In all these extraordinary moments, when the spirit seems to act abruptly and to lead us beyond our expectations, as happened to Peter in Acts of the Apostles, when the spirit leads us to lay down our life as our best plans and ideals are lost within a family, a community or a church, these are the times when we hear our names best, as spoken by Jesus.
First Reading: Acts 11:1-18
Now the apostles and the believers who were in Judea heard that the Gentiles had also accepted the word of God. So when Peter went up to Jerusalem, the circumcised believers criticized him, saying, “Why did you go to uncircumcised men and eat with them?” Then Peter began to explain it to them, step by step, saying, “I was in the city of Joppa praying, and in a trance I saw a vision. There was something like a large sheet coming down from heaven, being lowered by its four corners; and it came close to me. As I looked at it closely I saw four-footed animals, beasts of prey, reptiles, and birds of the air. I also heard a voice saying to me, ‘Get up, Peter; kill and eat.’ But I replied, ‘By no means, Lord; for nothing profane or unclean has ever entered my mouth.’ But a second time the voice answered from heaven, ‘What God has made clean, you must not call profane.’ This happened three times; then everything was pulled up again to heaven.

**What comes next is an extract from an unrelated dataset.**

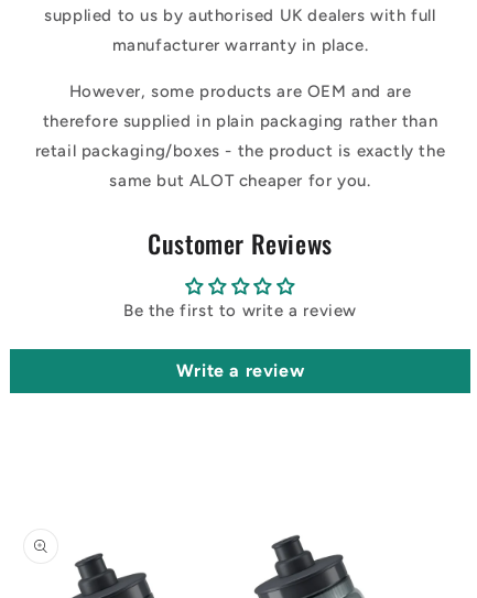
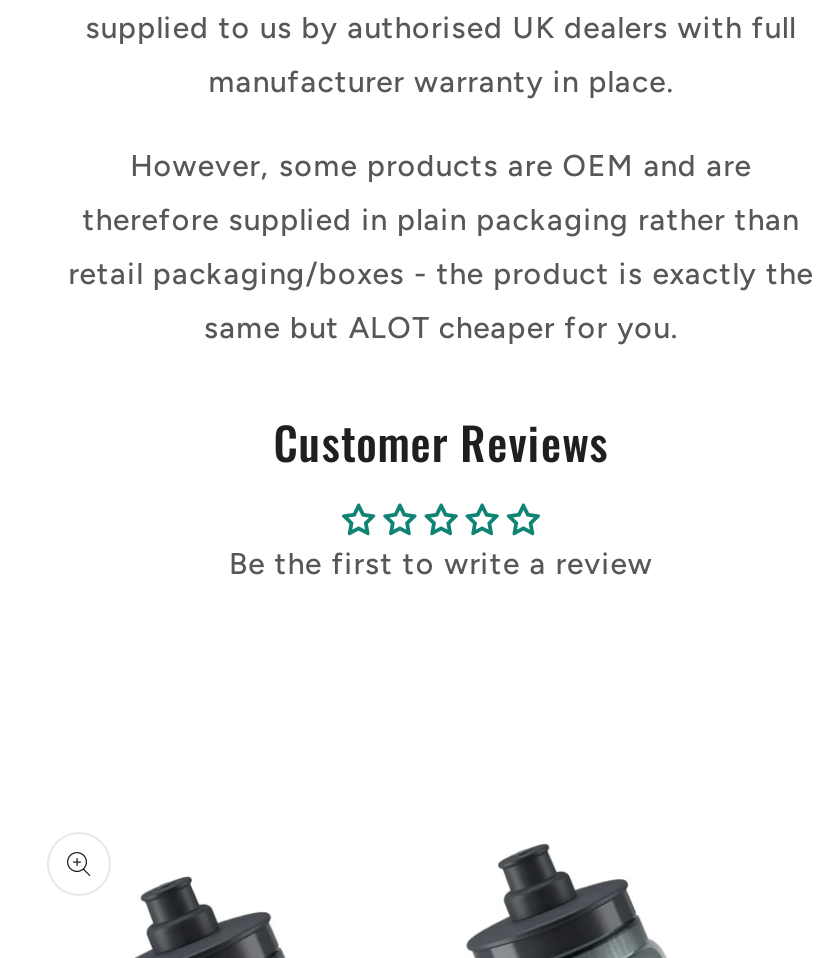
[176,360,304,381] Write a review -> none

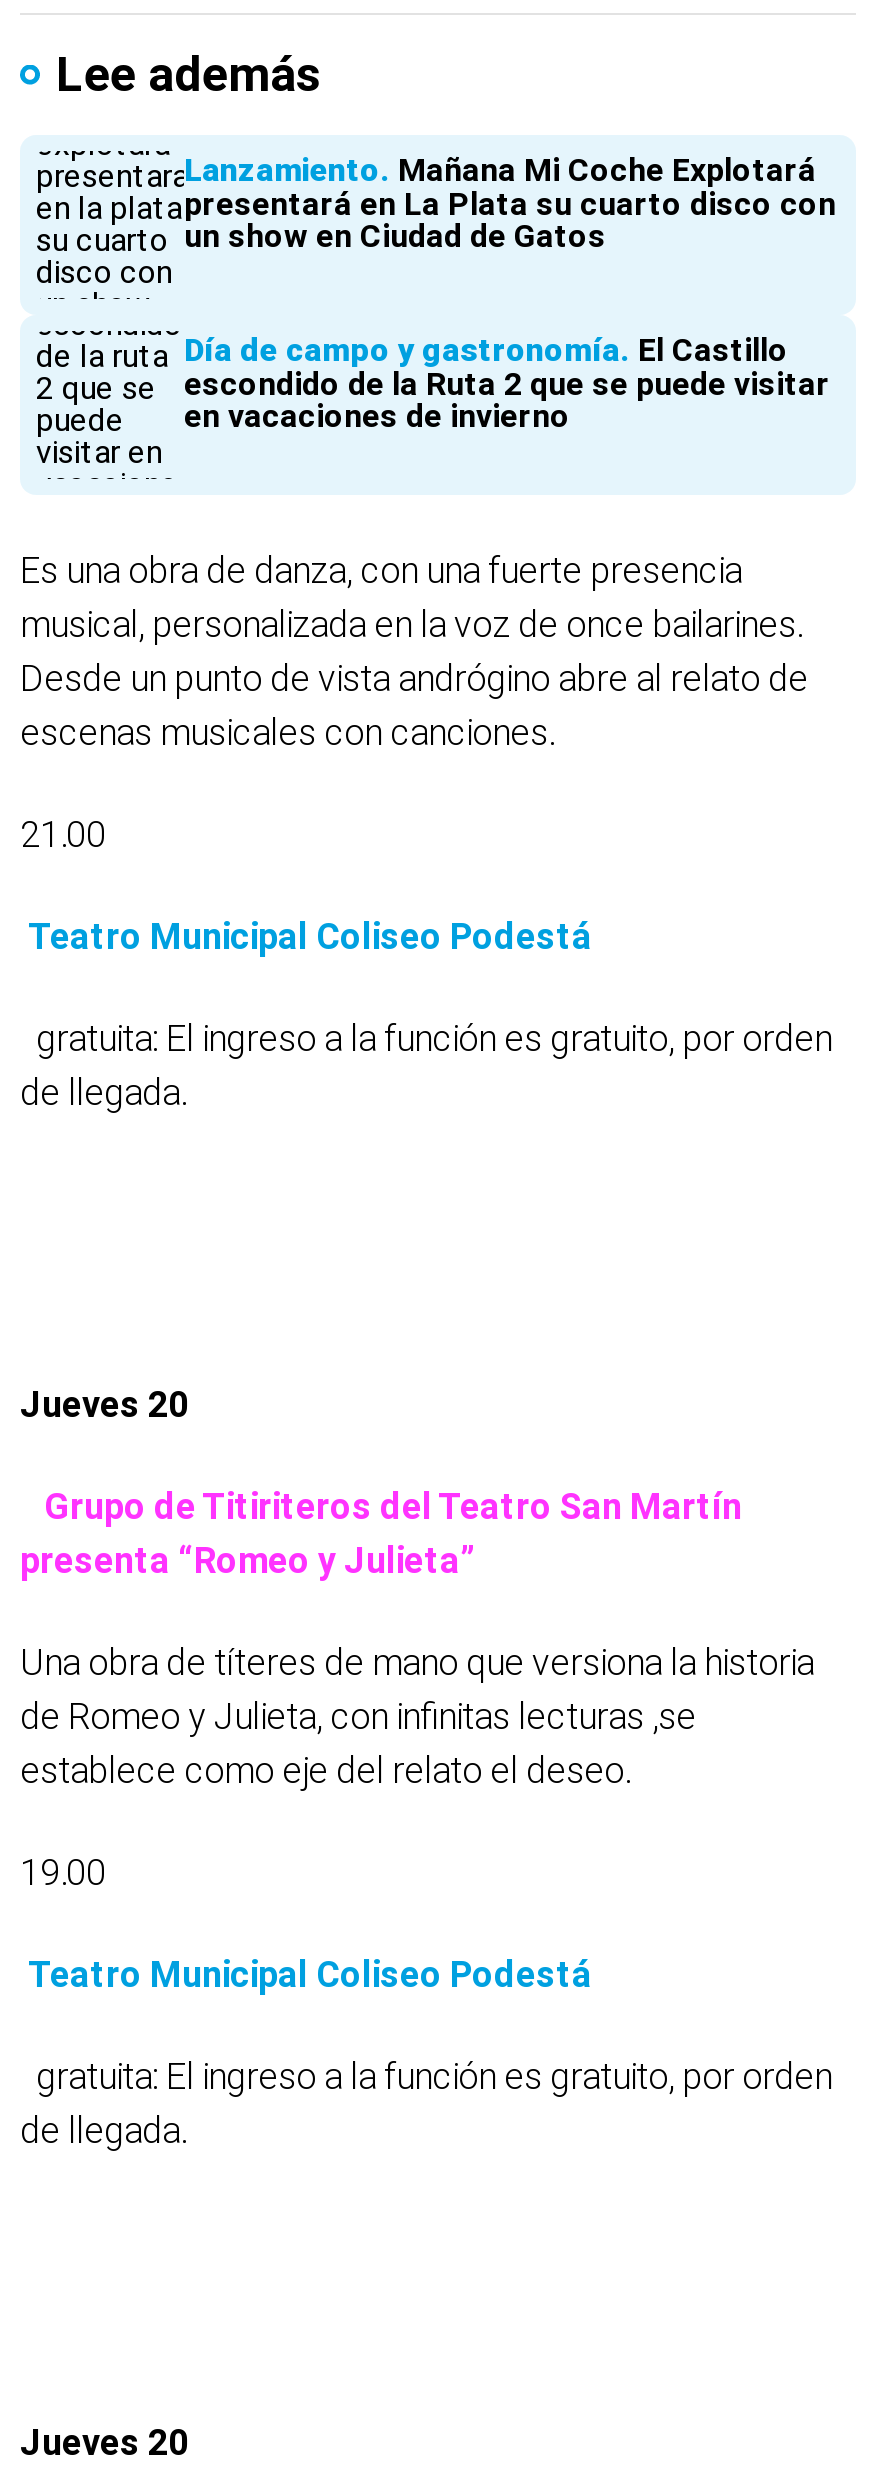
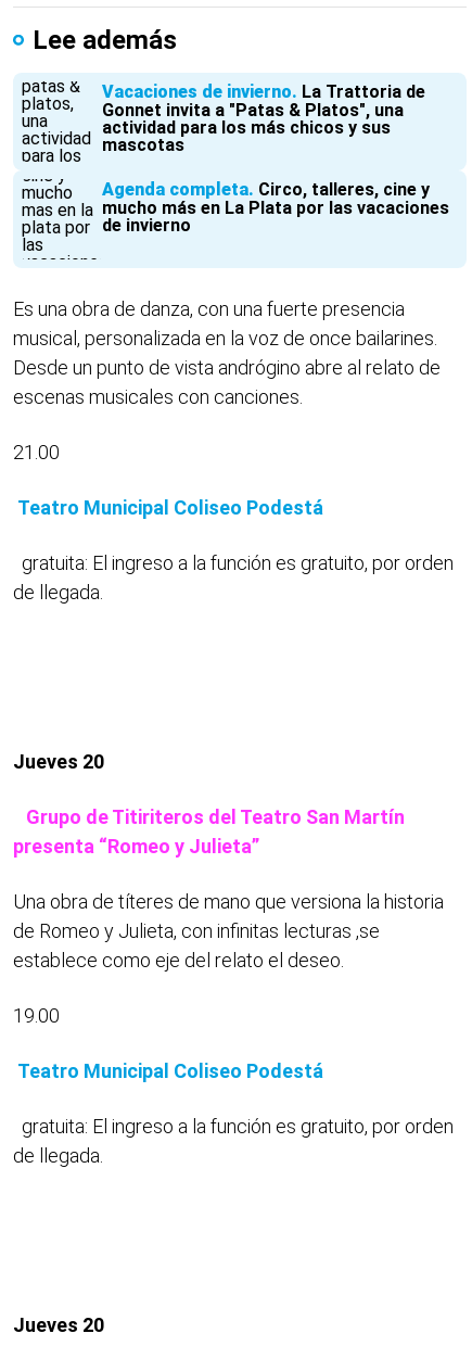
[34,149,836,299] [image] | Lanzamiento Mañana Mi Coche Explotará | presentará en La Plata su cuarto disco con | un show en Ciudad de Gatos -> [21,81,425,163] [image] | Vacaciones de invierno La Trattoria de | Gonnet invita a "Patas & Platos", una | actividad para los más chicos y sus | mascotas
[36,329,830,465] [image] | Día de campo y gastronomía El Castillo | escondido de la Ruta 2 que se puede visitar | en vacaciones de invierno -> [22,179,449,251] [image] | Agenda completa Circo, talleres, cine y | mucho más en La Plata por las vacaciones | de invierno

At that very moment three men, sent to me from Caesarea, arrived at the house where we were. The Spirit told me to go with them and not to make a distinction between them and us. These six brothers also accompanied me, and we entered the man’s house. He told us how he had seen the angel standing in his house and saying, ‘Send to Joppa and bring Simon, who is called Peter; he will give you a message by which you and your entire household will be saved.’ And as I began to speak, the Holy Spirit fell upon them just as it had upon us at the beginning. And I remembered the word of the Lord, how he had said, ‘John baptized with water, but you will be baptized with the Holy Spirit.’ If then God gave them the same gift that he gave us when we believed in the Lord Jesus Christ, who was I that I could hinder God?” When they heard this, they were silenced. And they praised God, saying, “Then God has given even to the Gentiles the repentance that leads to life.”
Gospel: John 10:1-10
“Very truly, I tell you, anyone who does not enter the sheepfold by the gate but climbs in by another way is a thief and a bandit. The one who enters by the gate is the shepherd of the sheep. The gatekeeper opens the gate for him, and the sheep hear his voice. He calls his own sheep by name and leads them out. When he has brought out all his own, he goes ahead of them, and the sheep follow him because they know his voice. They will not follow a stranger, but they will run from him because they do not know the voice of strangers.” Jesus used this figure of speech with them, but they did not understand what he was saying to them.
So again Jesus said to them, “Very truly, I tell you, I am the gate for the sheep. All who came before me are thieves and bandits; but the sheep did not listen to them. I am the gate. Whoever enters by me will be saved, and will come in and go out and find pasture. The thief comes only to steal and kill and destroy. I came that they may have life, and have it abundantly.